For WES and WGS, a key element for selecting which variants to include and what weights to assign is to leverage frequency information. Such information can be incorporated from the sample being analyzed, as proposed in Madsen and Browning16, or from a diverse population reference sample. Recently, the Exome Aggregation Consortium (ExAC)45 has made all variants from 60,706 exomes publically available, creating an unparalleled opportunity to interrogate rare coding variants. Not only is the sample size of ExAC almost an order of magnitude larger than what was previously the biggest reference database, the NHLBI Exome Sequencing Project (N = 6515)46, but the genetic diversity of ExAC provides a better representation of rare variants across a variety of ancestries. Leveraging external frequency information has the potential to restrict case control analysis to extremely rare variation.
Population stratification
For case-control and cohort association studies, population stratification is a major source of type I error47–49; principle components analysis (PCA) and linear mixed models (LMMs) have been applied with great success in correcting for these confounders50. PCA-based correction assumes a smooth distribution of MAF over ancestry or geographical space, which is appropriate in the space of common variation. However, this approach is not appropriate for rare variation as the MAFs may be sharply localized and geographically clustered due to the fact that they have recently arisen, thus violating this assumption51. One proposed method to correct for stratification in RVAS is Fast-LLM-Select52, which performs feature selection on the variants, retaining only those that are phenotypically informative to use in constructing the generalized relationship matrix (GRM).
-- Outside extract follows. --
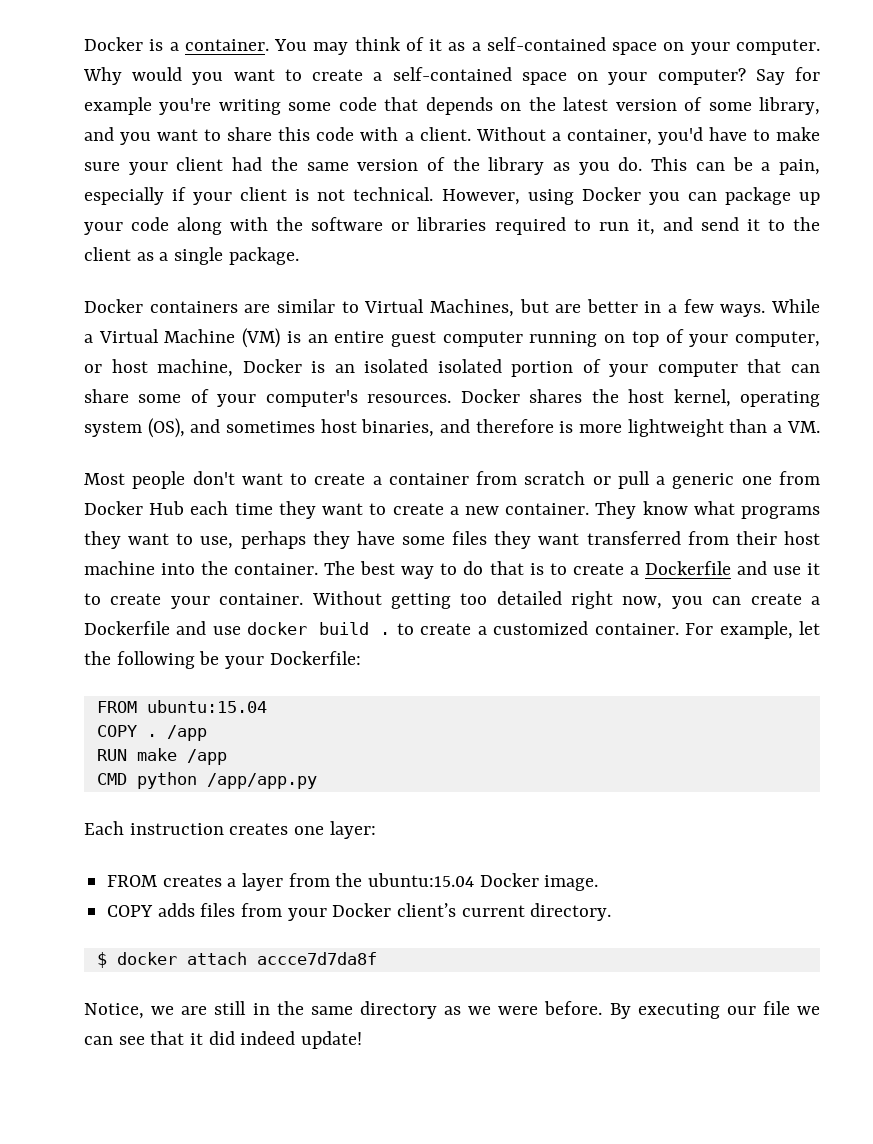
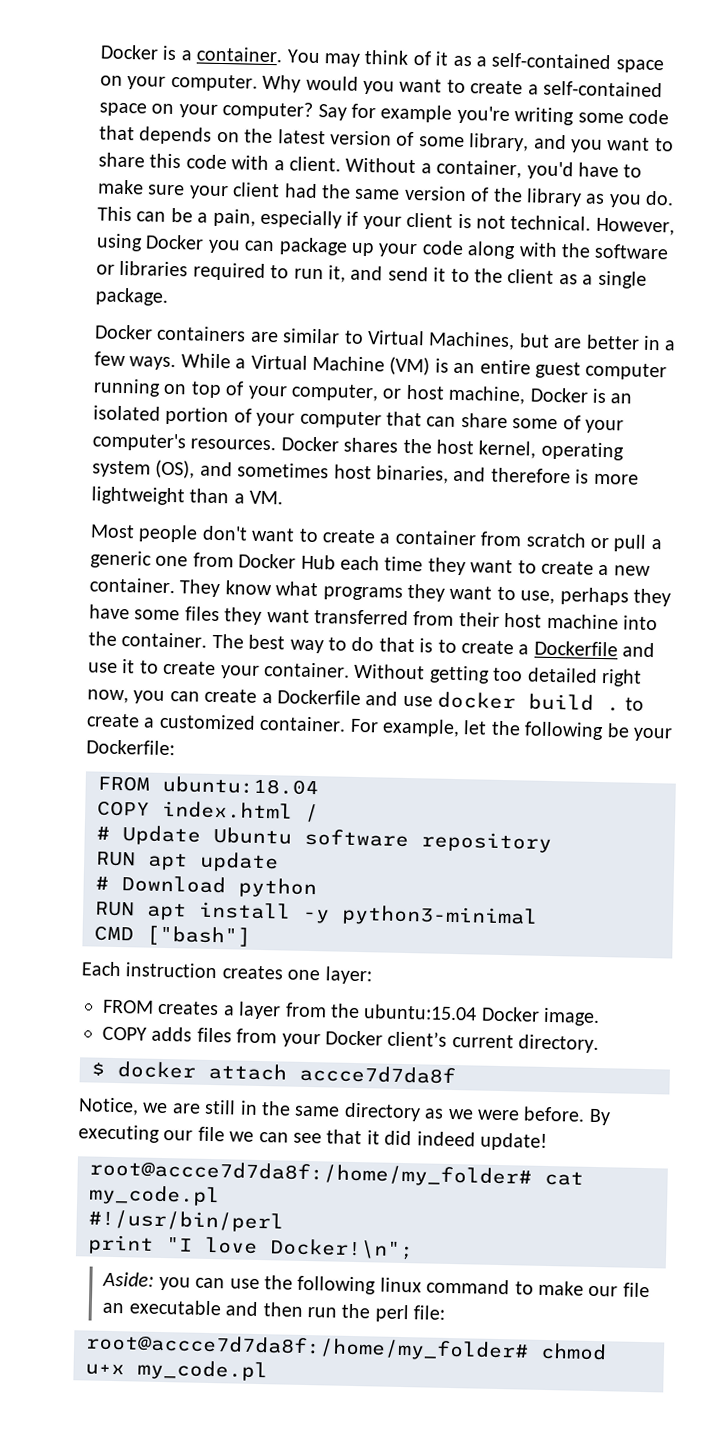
[437,359,502,373] isolated -> (161, 413) none
[146,700,267,713] [96,725,207,741] [96,748,227,765] ubuntu:15.04 // COPY . /app // RUN make /app -> [162,775,319,796] [97,800,319,823] [96,825,552,854] [96,851,279,873] [95,875,317,899] [94,901,538,928] ubuntu:18.04 // COPY index.html / // # Update Ubuntu software repository // RUN apt update // # Download python // RUN apt install -y python3-minimal
[136,772,317,789] python /app/app.py -> [146,925,251,947] ["bash"]
(363, 1040) none -> [89,1159,584,1188] [89,1184,220,1207] [88,1209,284,1233] [87,1234,414,1261] [102,1271,650,1298] [102,1299,446,1323] [85,1333,607,1362] [85,1359,268,1382] // root@accce7d7da8f:/home/my_folder# cat my_code.pl // #!/usr/bin/perl // print "I love Docker!\n"; // Aside: you can use the following linux command to make our file an executable and then run the perl file: // root@accce7d7da8f:/home/my_folder# chmod u+x my_code.pl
Nevertheless, Fast-LLM-Select loses power when causal variants are geographically clustered52,53.
Family Studies
The tests described above focus mainly on case control sequencing studies. An alternate approach to these is to use family studies including trio and pedigree studies. Pedigree studies may provide a cost-effective way to capture rare variation through familial imputation as well as providing opportunities to aid in the interpretation of rare variants. For family studies, two main analytic approaches are available: de novo (i.e., newly arising mutations) and within family tests, such as the transmission disequilibrium test. Here we describe the analytic considerations of these two components.
De novo tests
The scenario where studying de novo mutations are most effective is when the selective pressure against mutations is extremely strong and the effect size is quite large. Strong selective pressure means that when mutations arise they are removed from the population rapidly, keeping the frequency of those mutations in the population extremely low.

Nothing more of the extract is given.